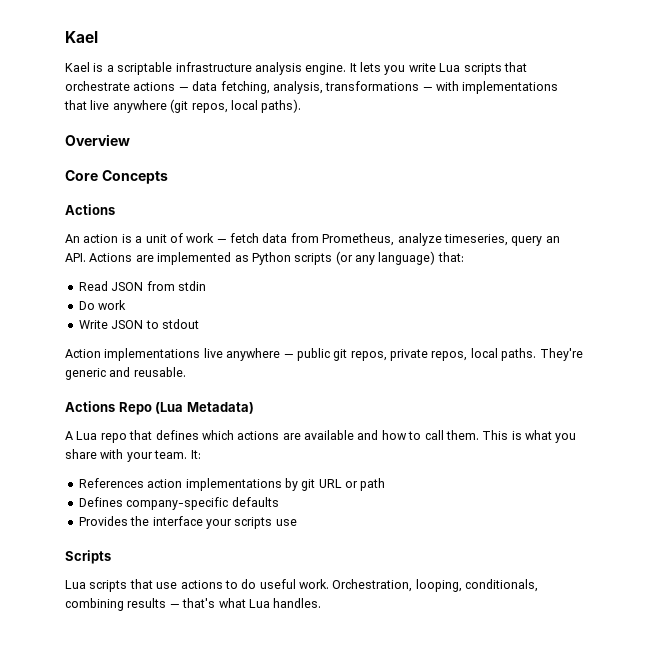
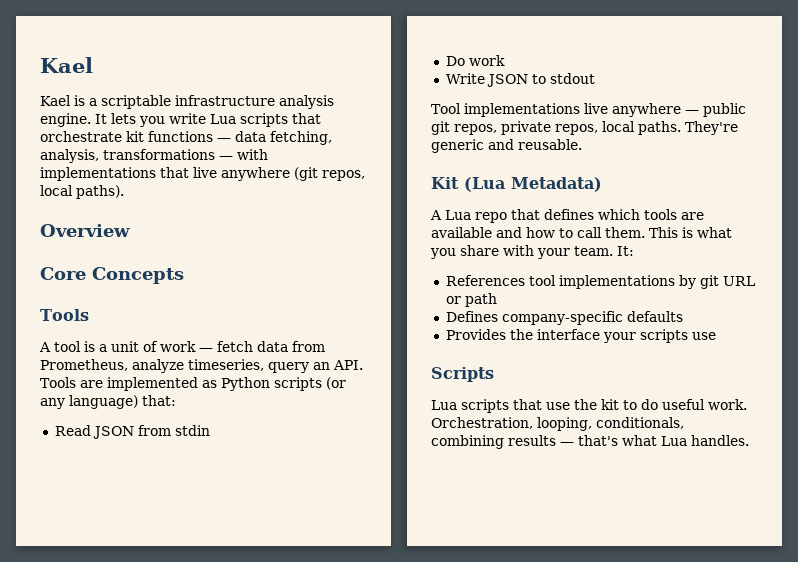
- It lets you write Lua scripts that orchestrate actions — data fetching, analysis, transformations — with implementations that live anywhere (git repos, local paths).
+ It lets you write Lua scripts that orchestrate kit functions — data fetching, analysis, transformations — with implementations that live anywhere (git repos, local paths).
  Core Concepts
- Actions
- An action is a unit of work — fetch data from Prometheus, analyze timeseries, query an API. Actions are implemented as Python scripts (or any language) that:
+ Tools
+ A tool is a unit of work — fetch data from Prometheus, analyze timeseries, query an API. Tools are implemented as Python scripts (or any language) that:
- Action implementations live anywhere — public git repos, private repos, local paths.
+ Tool implementations live anywhere — public git repos, private repos, local paths.
- Actions Repo (Lua Metadata)
+ Kit (Lua Metadata)
- A Lua repo that defines which actions are available and how to call them.
+ A Lua repo that defines which tools are available and how to call them.
- References action implementations by git URL or path
+ References tool implementations by git URL or path
- Lua scripts that use actions to do useful work.
+ Lua scripts that use the kit to do useful work.

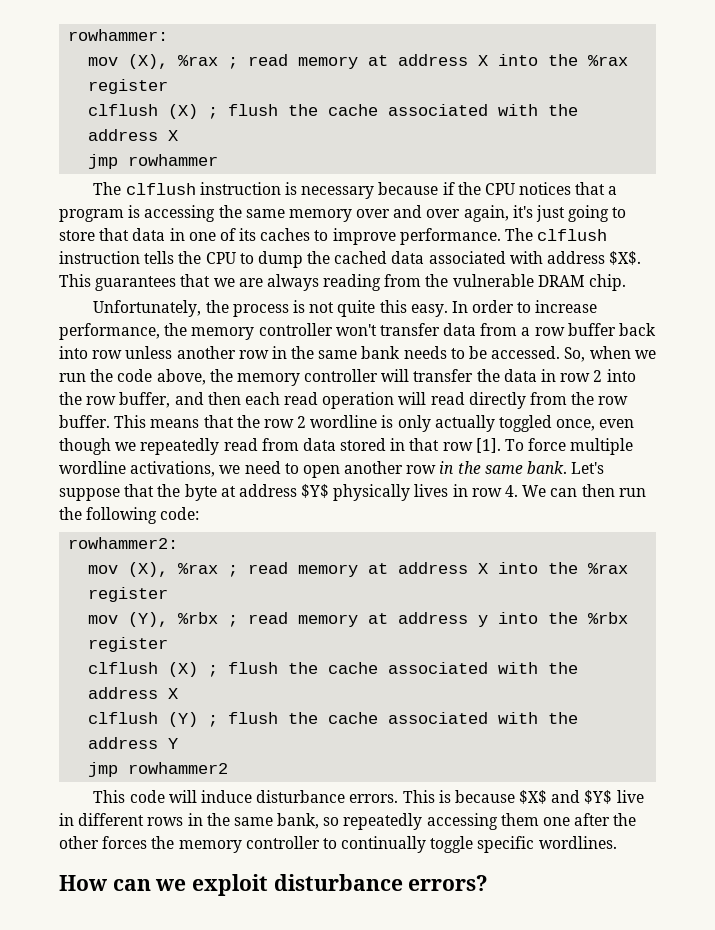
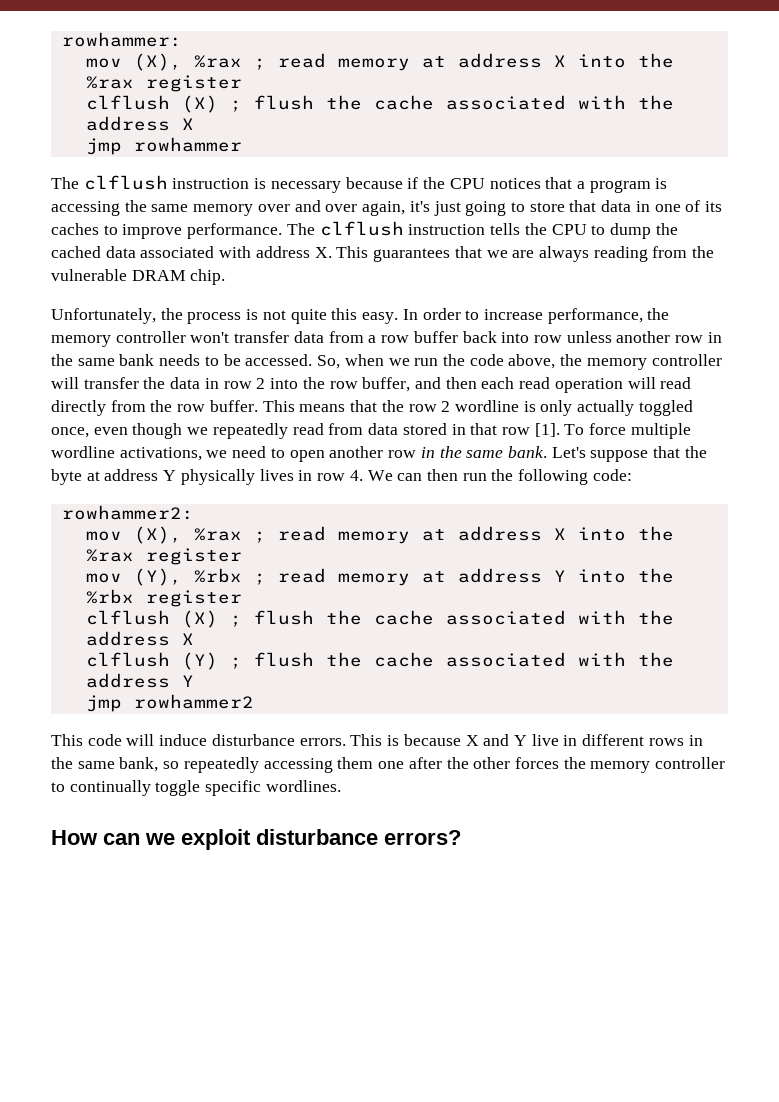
- The clflush instruction tells the CPU to dump the cached data associated with address $X$. This guarantees that we are always reading from the vulnerable DRAM chip.
+ The clflush instruction tells the CPU to dump the cached data associated with address X. This guarantees that we are always reading from the vulnerable DRAM chip.
- Let's suppose that the byte at address $Y$ physically lives in row 4. We can then run the following code:
+ Let's suppose that the byte at address Y physically lives in row 4. We can then run the following code:
- mov (Y), %rbx ; read memory at address y into the %rbx register
+ mov (Y), %rbx ; read memory at address Y into the %rbx register
- This is because $X$ and $Y$ live in different rows in the same bank, so repeatedly accessing them one after the other forces the memory controller to continually toggle specific wordlines.
+ This is because X and Y live in different rows in the same bank, so repeatedly accessing them one after the other forces the memory controller to continually toggle specific wordlines.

┄┄┄┄┄┄┄┄┄┄┄┄┄┄┄┄┄┄┄┄

EXERCISE DESCRIPTION:
Find the line with "- An action". Return it and each line after it through the end of the data, exactly, without pictures.

SOLUTION FOR THIS EXERCISE:
- An action is a unit of work — fetch data from Prometheus, analyze timeseries, query an API. Actions are implemented as Python scripts (or any language) that:
+ Tools
+ A tool is a unit of work — fetch data from Prometheus, analyze timeseries, query an API. Tools are implemented as Python scripts (or any language) that:
- Action implementations live anywhere — public git repos, private repos, local paths.
+ Tool implementations live anywhere — public git repos, private repos, local paths.
- Actions Repo (Lua Metadata)
+ Kit (Lua Metadata)
- A Lua repo that defines which actions are available and how to call them.
+ A Lua repo that defines which tools are available and how to call them.
- References action implementations by git URL or path
+ References tool implementations by git URL or path
- Lua scripts that use actions to do useful work.
+ Lua scripts that use the kit to do useful work.

- The clflush instruction tells the CPU to dump the cached data associated with address $X$. This guarantees that we are always reading from the vulnerable DRAM chip.
+ The clflush instruction tells the CPU to dump the cached data associated with address X. This guarantees that we are always reading from the vulnerable DRAM chip.
- Let's suppose that the byte at address $Y$ physically lives in row 4. We can then run the following code:
+ Let's suppose that the byte at address Y physically lives in row 4. We can then run the following code:
- mov (Y), %rbx ; read memory at address y into the %rbx register
+ mov (Y), %rbx ; read memory at address Y into the %rbx register
- This is because $X$ and $Y$ live in different rows in the same bank, so repeatedly accessing them one after the other forces the memory controller to continually toggle specific wordlines.
+ This is because X and Y live in different rows in the same bank, so repeatedly accessing them one after the other forces the memory controller to continually toggle specific wordlines.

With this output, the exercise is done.